**Data to process**
***
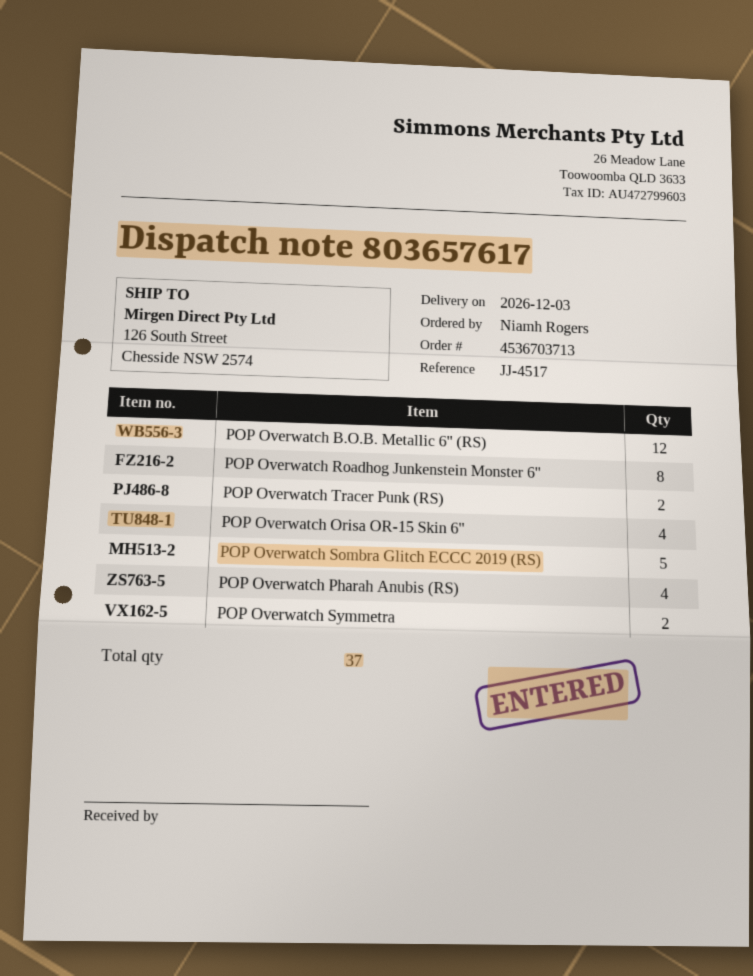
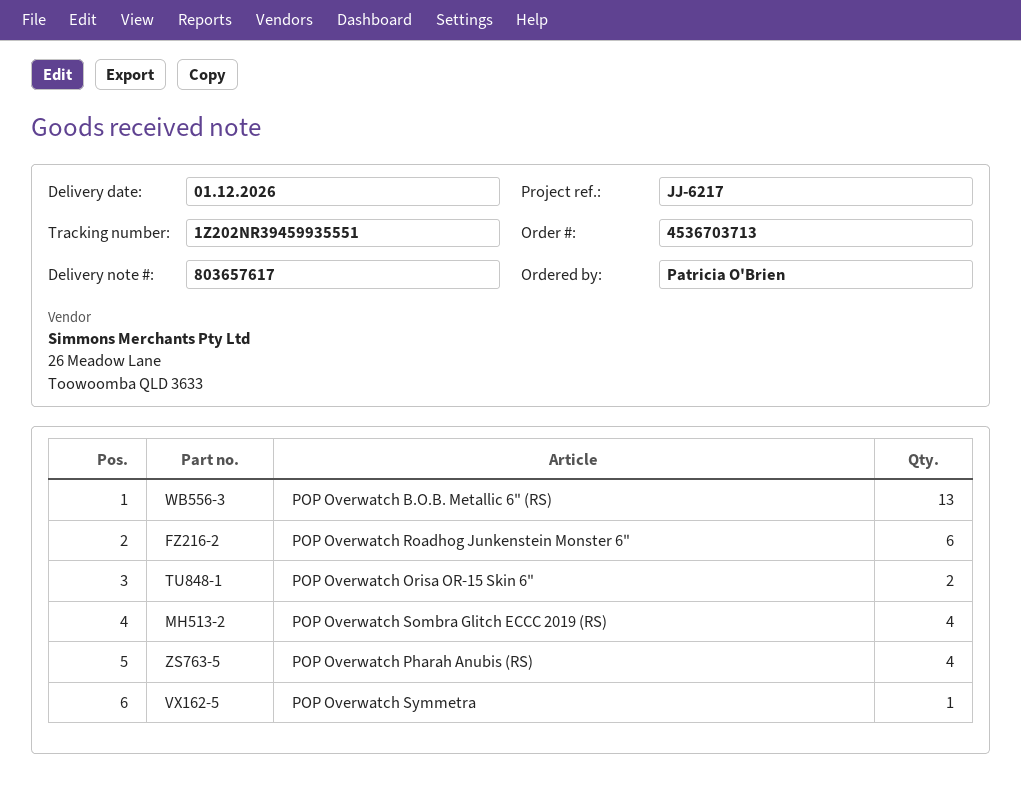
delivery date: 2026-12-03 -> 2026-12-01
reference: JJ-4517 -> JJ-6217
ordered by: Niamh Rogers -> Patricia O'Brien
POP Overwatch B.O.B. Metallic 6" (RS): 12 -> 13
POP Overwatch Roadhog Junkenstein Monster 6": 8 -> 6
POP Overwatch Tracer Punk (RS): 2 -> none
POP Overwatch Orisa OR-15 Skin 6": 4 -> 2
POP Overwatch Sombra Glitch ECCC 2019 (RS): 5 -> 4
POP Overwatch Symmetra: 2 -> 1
***
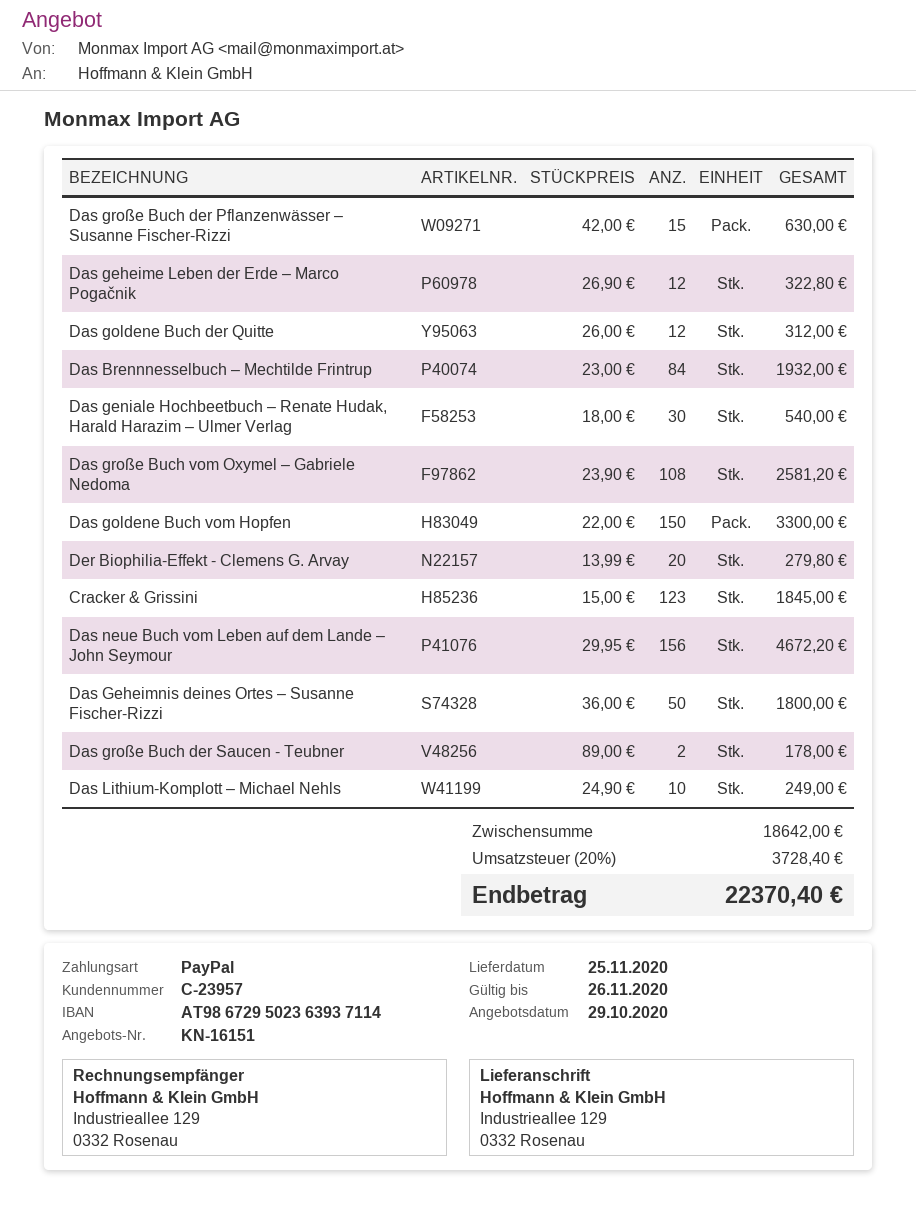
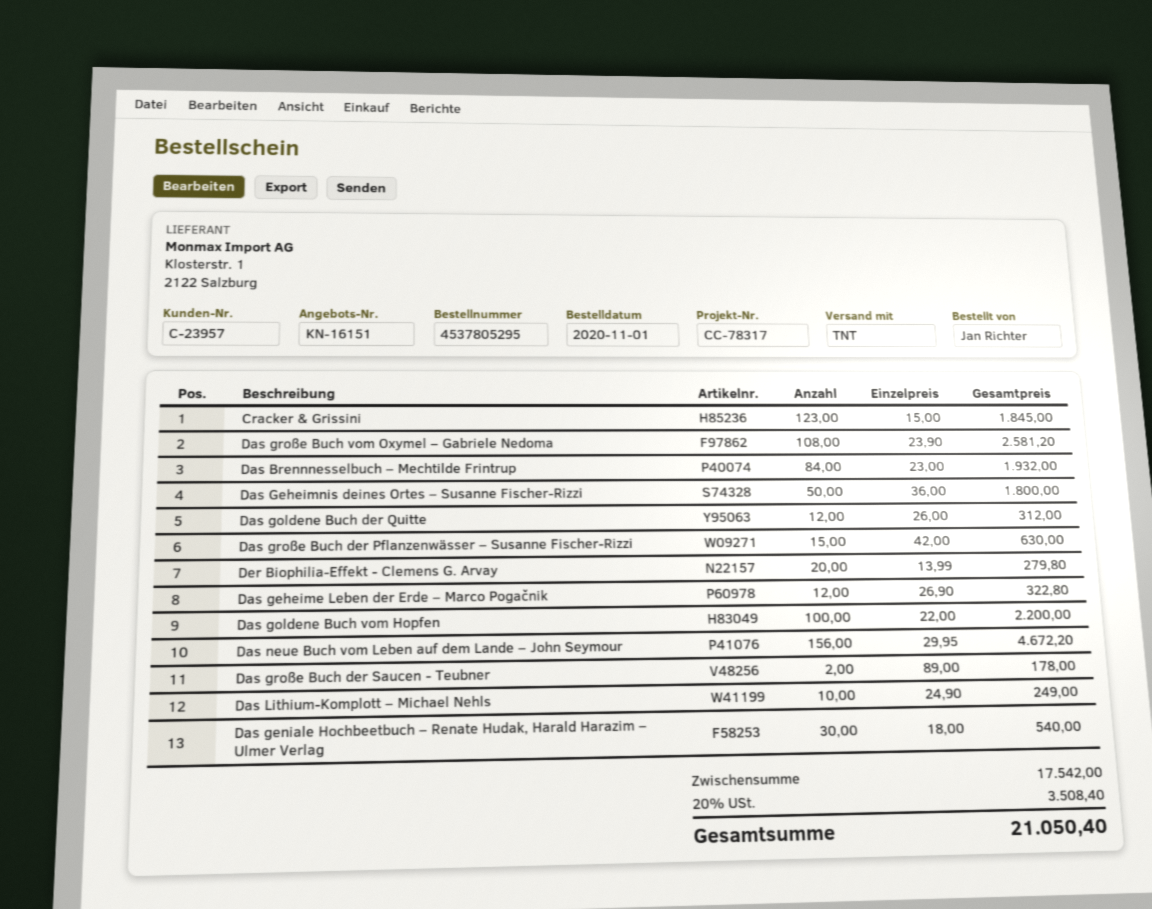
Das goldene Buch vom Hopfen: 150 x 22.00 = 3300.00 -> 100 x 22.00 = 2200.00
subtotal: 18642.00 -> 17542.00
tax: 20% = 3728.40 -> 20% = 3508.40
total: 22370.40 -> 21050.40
***
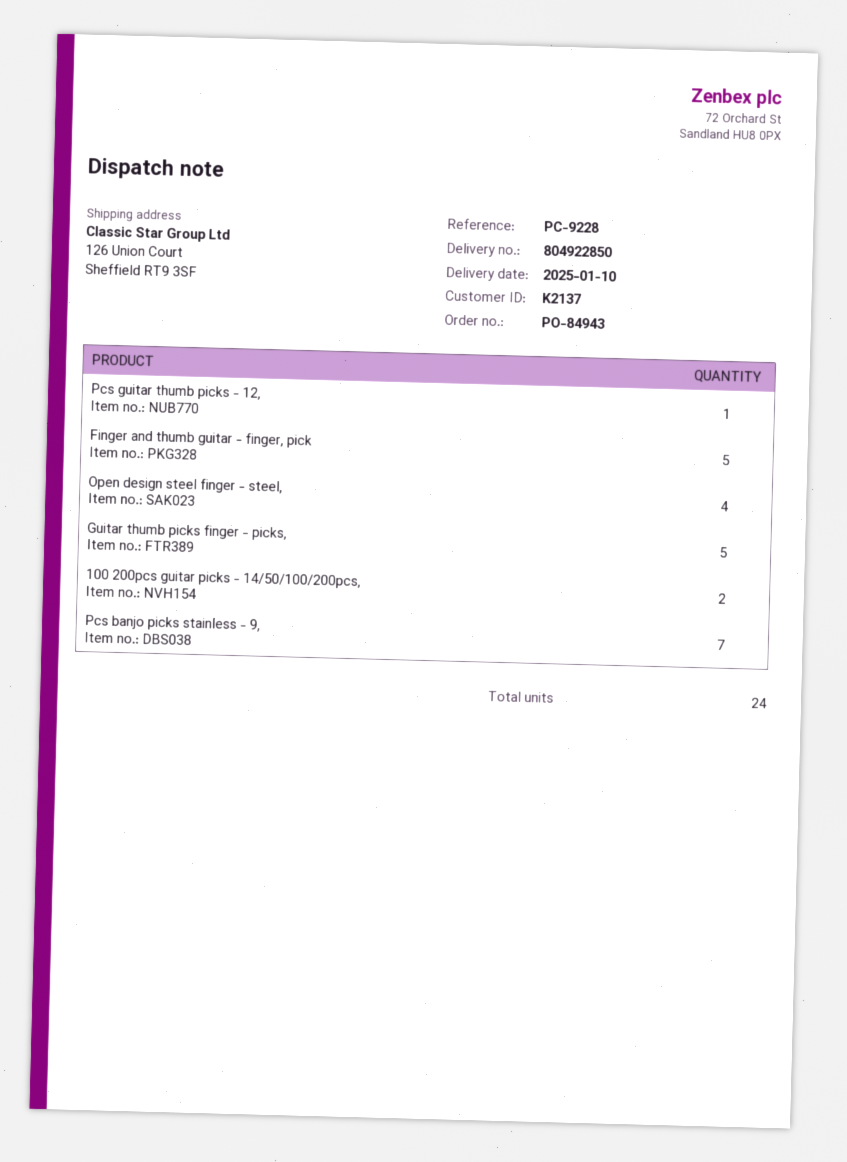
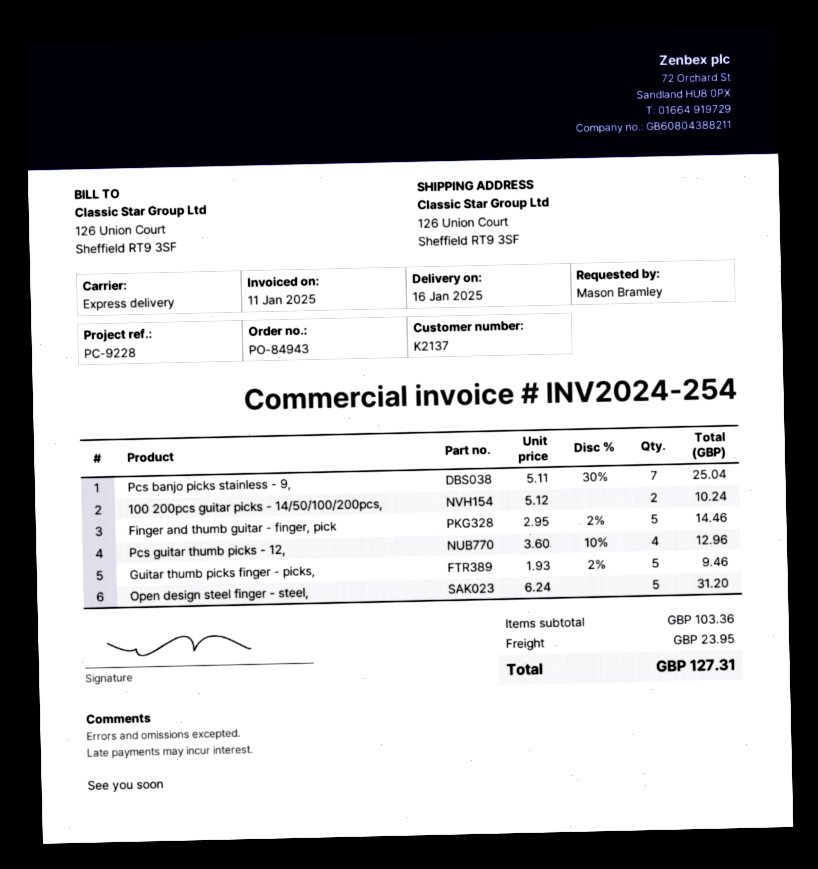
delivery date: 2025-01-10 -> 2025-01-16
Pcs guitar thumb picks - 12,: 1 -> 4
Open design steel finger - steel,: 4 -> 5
***
**Assignment**
Would you retype exactly the lines above, from the line with "POP Overwatch Orisa" to the line with "POP Overwatch Symmetra: 2 -> 1", with both end lines kept and nothing more?

**Expected answer**
POP Overwatch Orisa OR-15 Skin 6": 4 -> 2
POP Overwatch Sombra Glitch ECCC 2019 (RS): 5 -> 4
POP Overwatch Symmetra: 2 -> 1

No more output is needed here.